Build a time series data stream with Redpanda and TimescaleDB

Build your own time series data stream to detect anomalies in a payment system using TimescaleDB, Kafka Connect, and Redpanda.

Nazli Ander

July 27, 2023

Last modified on

CopIED!

Streaming data is a continuous flow of data, often produced by different sources and then ingested into a data store for analysis. Time series data is a type of streaming data that represents the changes in a system, process, or behavior over time. It’s widely used for analyzing and monitoring systems, behavior, and processes.

In short: a time series database is simply a database optimized for time series data. You might use one for applications like:

Internet of Things (IoT) data monitoring. Monitor and analyze sensor data from different sources in real time to take advantage of timestamp optimizations.
Real-time weather forecasting. Provide powerful weather predictions from a continuous aggregation of weather-specific information at a given time.
Detecting anomalies in a payment system. Detect payment system anomalies by efficiently querying a high volume of continuous payments.

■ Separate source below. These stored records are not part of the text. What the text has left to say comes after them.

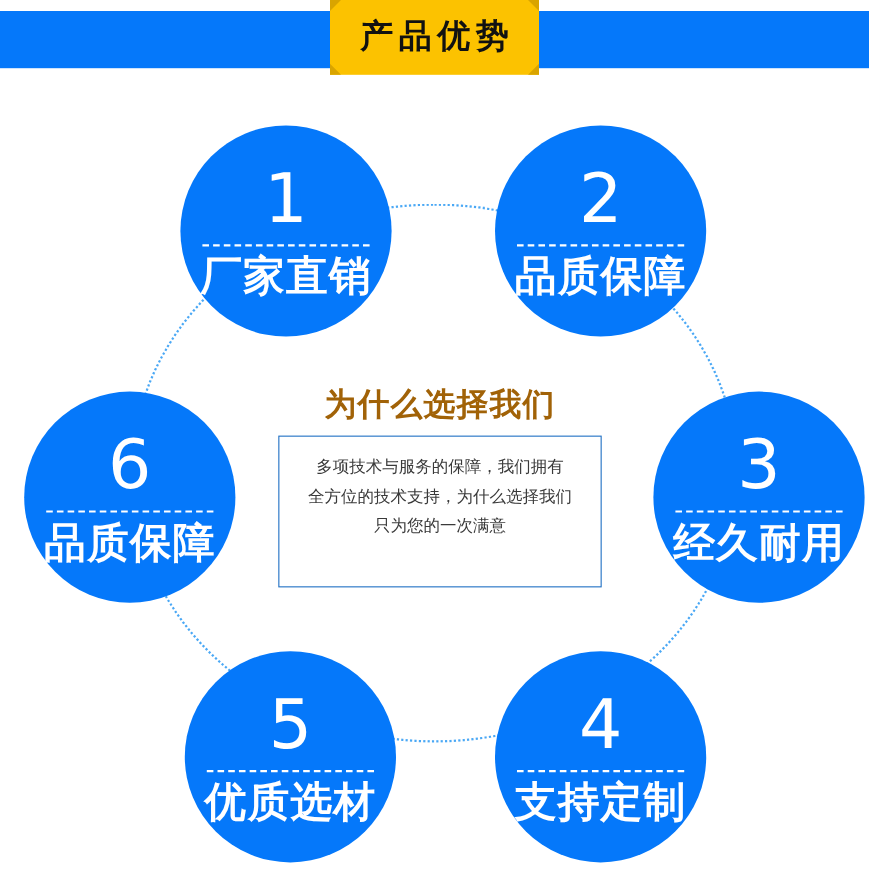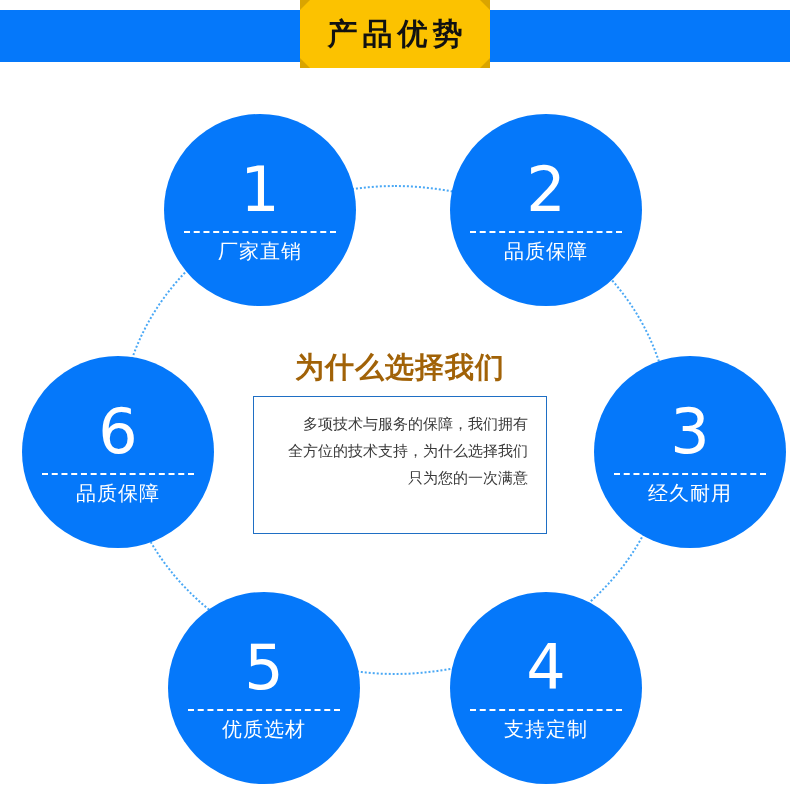--- a/index.html
+++ b/index.html
@@ -67,7 +67,7 @@
     margin:4px 0 8px 0;
   }
   .c-label{
-    font-size:20px;font-weight:normal;line-height:1;
+    font-size:38px;font-weight:bold;line-height:1;
     letter-spacing:1px;
     font-family:"DejaVu Sans","Liberation Sans",sans-serif;
     white-space:nowrap;

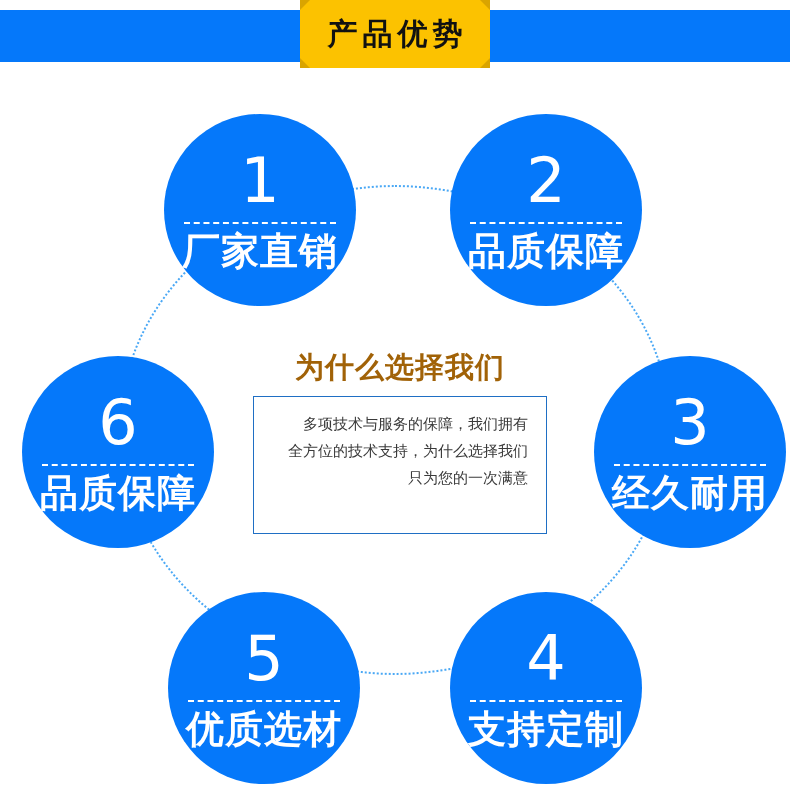--- a/index.html
+++ b/index.html
@@ -97,7 +97,7 @@
     border:1px solid #1f6fc4;
     box-sizing:border-box;
     padding:14px 18px 0 18px;
-    text-align:right;
+    text-align:center;
     background:#ffffff;
   }
   .center-box p{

A common solution for time series databases is TimescaleDB. It expands PostgreSQL for faster time series query performance and is well-known for its efficiency. TimescaleDB implements time-series compression algorithms to enhance query and storage performance. It supports multi-node deployment with horizontal scalability. It also chunks the time series data in small intervals so the most recent data is more performant for inserts and queries. For more information on TimescaleDB’s core features, check their documentation page.

Let’s take a look at a sample architecture integrating Redpanda with TimescaleDB, so you can see step-by-step how to build your own time series data stream.

Build a time series data stream application to monitor payments

Imagine you’re working with a payment system. Payment information flows continuously between agents, so it’s critical for a payment system provider to detect anomalies in their system, like fraud.

Use case diagram

Your goal is to stream payment time series data into Redpanda and use a Kafka Connect instance to sink the streaming data into TimescaleDB, where you can analyze the data for anomalies. Here's what the architecture for this solution looks like:

Architecture diagram

Prerequisites

To follow this tutorial, you’ll need Docker installed. A time series streaming setup typically has multiple components: producers, consumers, and middleware to support sending and receiving the streaming messages. With Docker, you can simulate this multi-component setup.

To connect all the components together, you need a dedicated Docker network. You can create one with the following command:

docker network create -d bridge redpanda-timeseries

Step 1: set up a Redpanda cluster

Setting up Redpanda on a Docker container first requires pulling the image. Start the Redpanda service with these configuration parameters:

At the time of this writing the latest version of Redpanda is v22.3.11. Hence the tutorial uses this version.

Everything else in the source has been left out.